■ **PROBLEM DETAILS**: Every line below should be copied exactly; drop the pictures.

■ **RECORDS**:
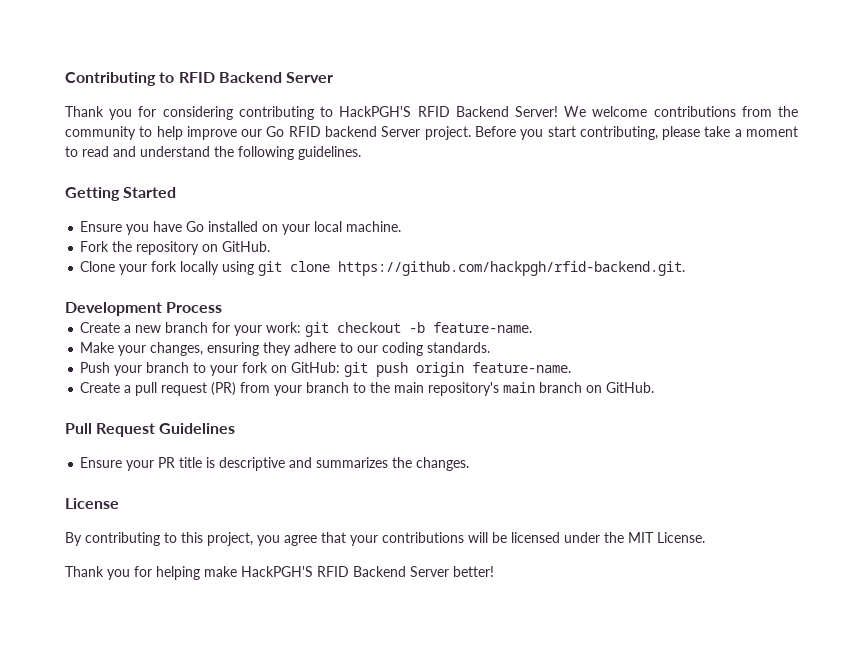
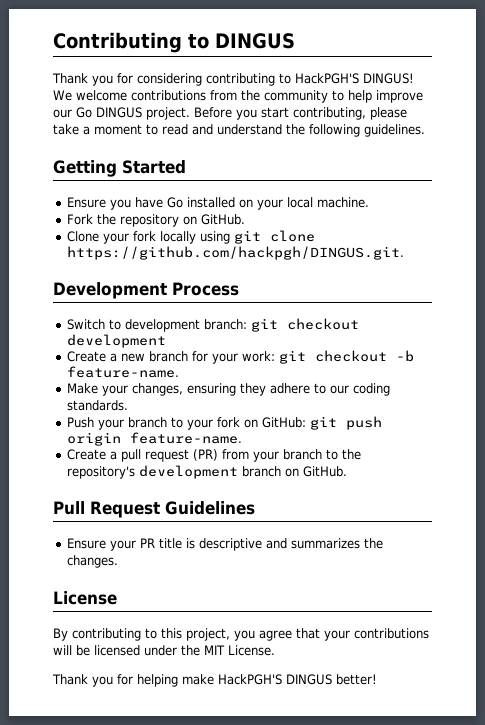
- Contributing to RFID Backend Server
+ Contributing to DINGUS
- Thank you for considering contributing to HackPGH'S RFID Backend Server!
+ Thank you for considering contributing to HackPGH'S DINGUS!
- We welcome contributions from the community to help improve our Go RFID backend Server project.
+ We welcome contributions from the community to help improve our Go DINGUS project.
- Clone your fork locally using git clone https://github.com/hackpgh/rfid-backend.git.
+ Clone your fork locally using git clone https://github.com/hackpgh/DINGUS.git.
+ Switch to development branch: git checkout development
- Create a pull request (PR) from your branch to the main repository's main branch on GitHub.
+ Create a pull request (PR) from your branch to the repository's development branch on GitHub.
- Thank you for helping make HackPGH'S RFID Backend Server better!
+ Thank you for helping make HackPGH'S DINGUS better!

■ **SOLUTION BELOW**:
- Contributing to RFID Backend Server
+ Contributing to DINGUS
- Thank you for considering contributing to HackPGH'S RFID Backend Server!
+ Thank you for considering contributing to HackPGH'S DINGUS!
- We welcome contributions from the community to help improve our Go RFID backend Server project.
+ We welcome contributions from the community to help improve our Go DINGUS project.
- Clone your fork locally using git clone https://github.com/hackpgh/rfid-backend.git.
+ Clone your fork locally using git clone https://github.com/hackpgh/DINGUS.git.
+ Switch to development branch: git checkout development
- Create a pull request (PR) from your branch to the main repository's main branch on GitHub.
+ Create a pull request (PR) from your branch to the repository's development branch on GitHub.
- Thank you for helping make HackPGH'S RFID Backend Server better!
+ Thank you for helping make HackPGH'S DINGUS better!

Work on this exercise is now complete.